In Singapore and the Philippines, businesses are becoming more vocal about difficulties in long-term planning due to the lack of certainty around government policies.
As a result, there is now a growing shift in Southeast Asia to treat COVID-19 as endemic, with the likes of Malaysia, Indonesia and Thailand emulating Singapore’s strategy to learn to “live with the virus.”
Indonesia, the region’s biggest economy, is focused on the long game. Ministers are attempting to cement rules like a years-long mask mandate rather than implementing on-and-off mobility curbs. They’re also rolling out “road maps” for specific areas like offices and schools in order to outline more permanent rules in the new normal.

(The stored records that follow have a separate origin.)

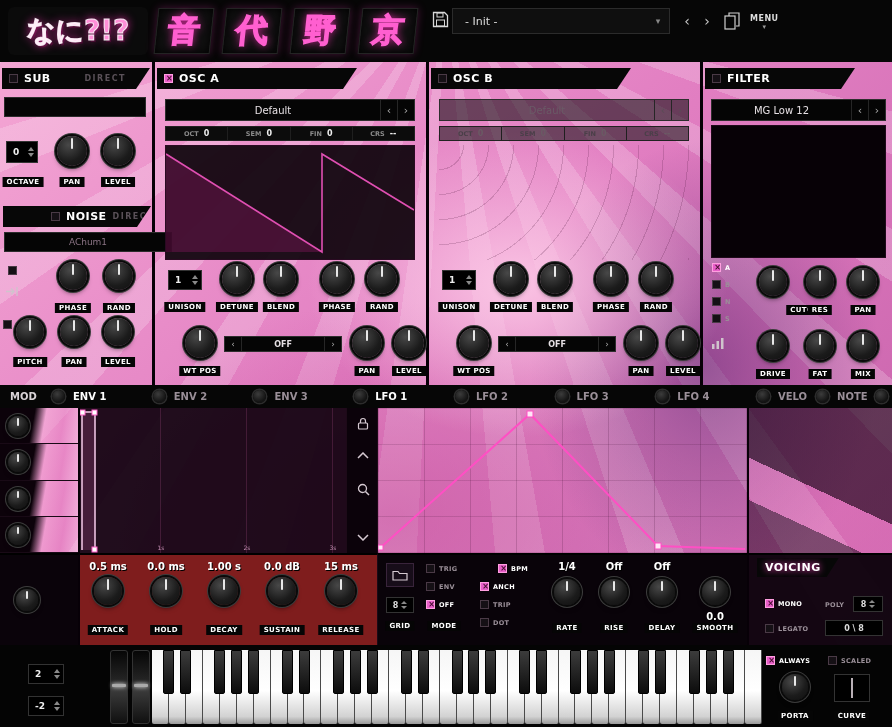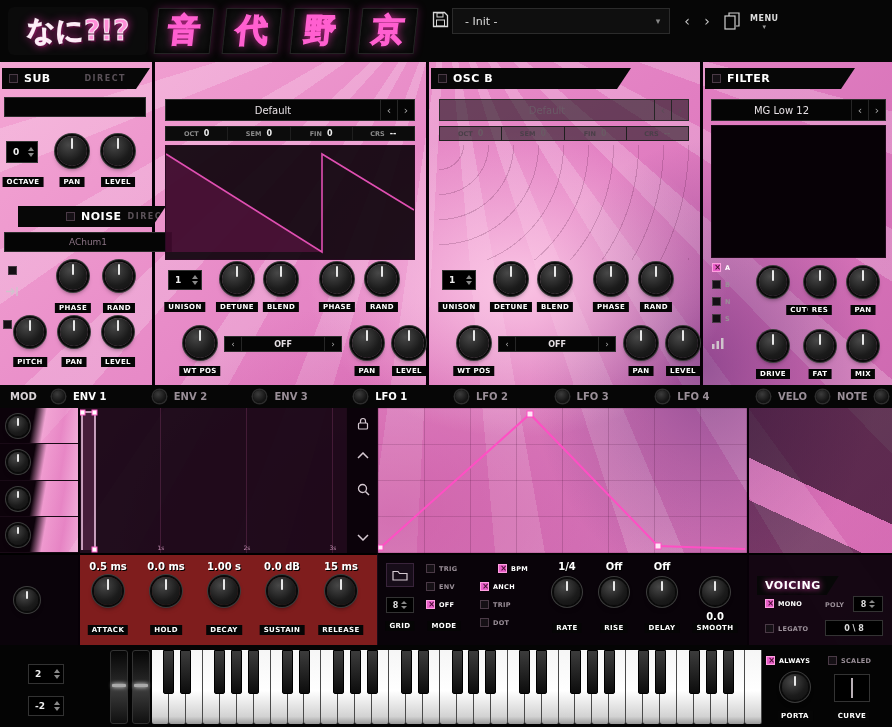--- a/index.html
+++ b/index.html
@@ -224,6 +224,10 @@
   <div class="chip" style="left:74px;top:357px;">PAN</div>
   <div class="chip" style="left:118px;top:357px;">LEVEL</div>
 
+  <div class="abs sec-head" style="left:157px;top:68px;width:200px;">
+    <span class="cb on"></span>
+    <span>OSC A</span>
+  </div>
   <div class="presetrow" style="left:165px;top:99px;width:250px;">
     <span class="prname">Default</span>
     <span class="prarr">‹</span>

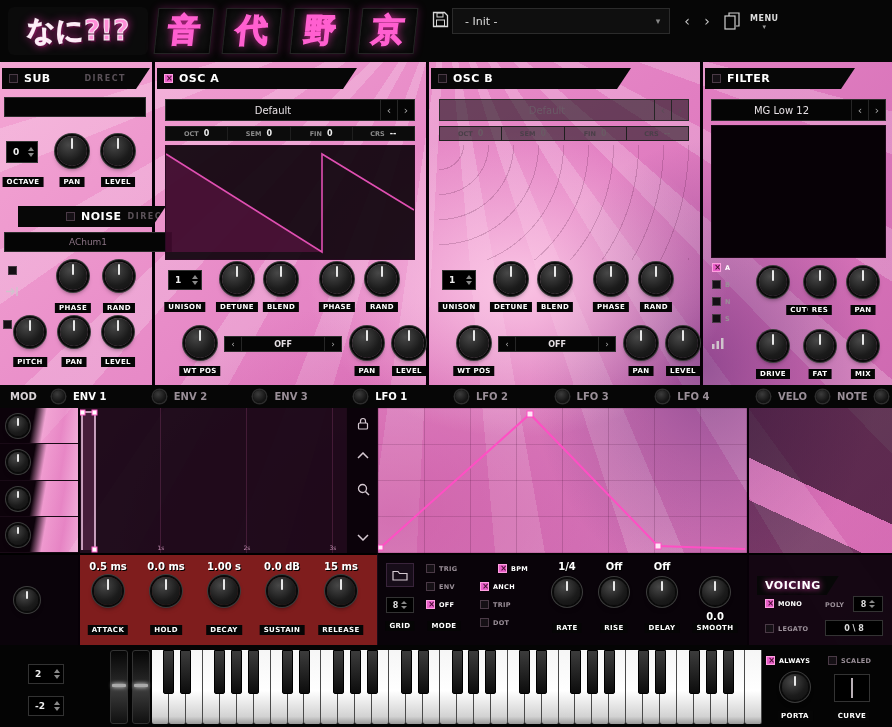--- a/index.html
+++ b/index.html
@@ -198,7 +198,7 @@
   <div class="chip" style="left:72px;top:177px;">PAN</div>
   <div class="chip" style="left:118px;top:177px;">LEVEL</div>
 
-  <div class="abs sec-head" style="left:18px;top:206px;width:148px;padding-left:48px;">
+  <div class="abs sec-head" style="left:3px;top:206px;width:148px;padding-left:48px;">
     <span class="cb"></span>
     <span>NOISE</span>
     <span class="direct">DIRECT</span>

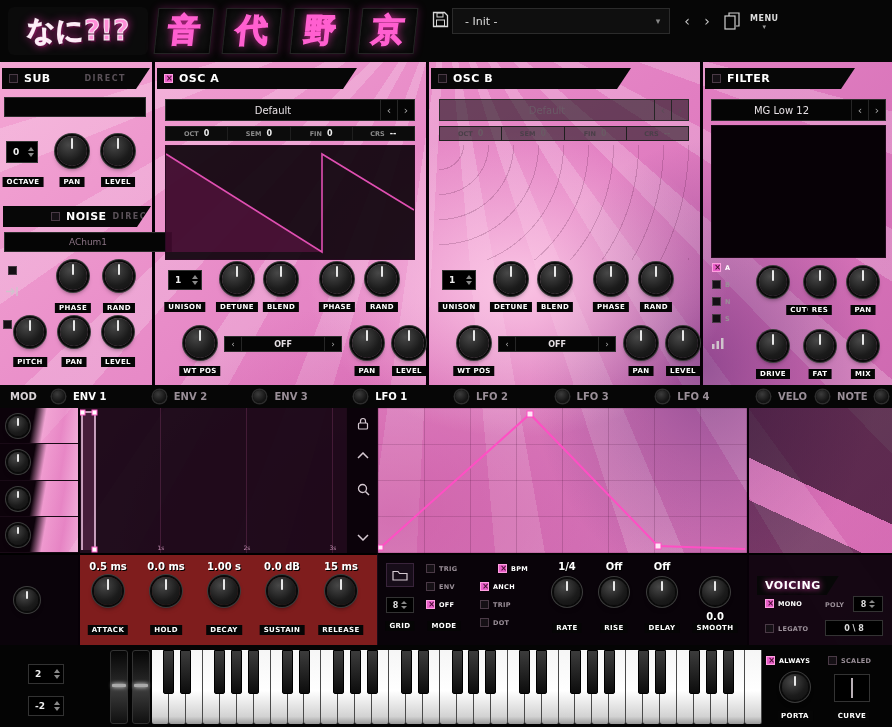--- a/index.html
+++ b/index.html
@@ -111,7 +111,7 @@
 .envparams{left:80px;top:553px;width:297px;height:92px;background:#7f1d1d;border-top:2px solid #000;}
 .lfoparams{left:377px;top:553px;width:370px;height:92px;background:#090309;border-top:2px solid #000;border-left:1px solid #1a0a16;}
 .voiceparams{left:747px;top:553px;width:145px;height:92px;background:rgba(13,2,11,.96);border-top:2px solid #000;border-left:2px solid #070007;}
-.vtitle{position:absolute;left:8px;top:21px;height:19px;background:#070707;display:flex;align-items:center;
+.vtitle{position:absolute;left:8px;top:3px;height:19px;background:#070707;display:flex;align-items:center;
   padding:0 18px 0 8px;font-size:11px;font-weight:bold;letter-spacing:.5px;color:#fff;
   clip-path:polygon(0 0,100% 0,calc(100% - 12px) 100%,0 100%);
   text-shadow:0 0 7px #ff3fc0;filter:drop-shadow(2px 2px 0 rgba(255,120,200,.55));}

Reporting the number of daily cases is now becoming less important than their severity. This is especially true for the two most-vaccinated in Southeast Asia — Singapore, which ranks among the world’s best above 80%, and Malaysia, with about half the population fully inoculated.
In place of national or regional lockdowns, the Philippines is looking to apply mobility curbs in more targeted zones — down to the street or even house. Vietnam, too, is testing this strategy, with Hanoi instituting travel checkpoints as officials vary restrictions based on virus risk in different areas of the city.
Only those with vaccine cards can enter malls and places of worship in Jakarta, or head to the cinemas in Malaysia. Restaurants in Singapore are required to check the vaccination status of diners. In Manila, officials are considering “vaccine bubbles” for workplaces and public transport.
While this strategy may reduce the damage to the broader economy, the risk is that an unequal distribution of vaccines — in Malaysia, for instance, to economically vital states rather than poorer areas — may unfairly disadvantage lower-income residents.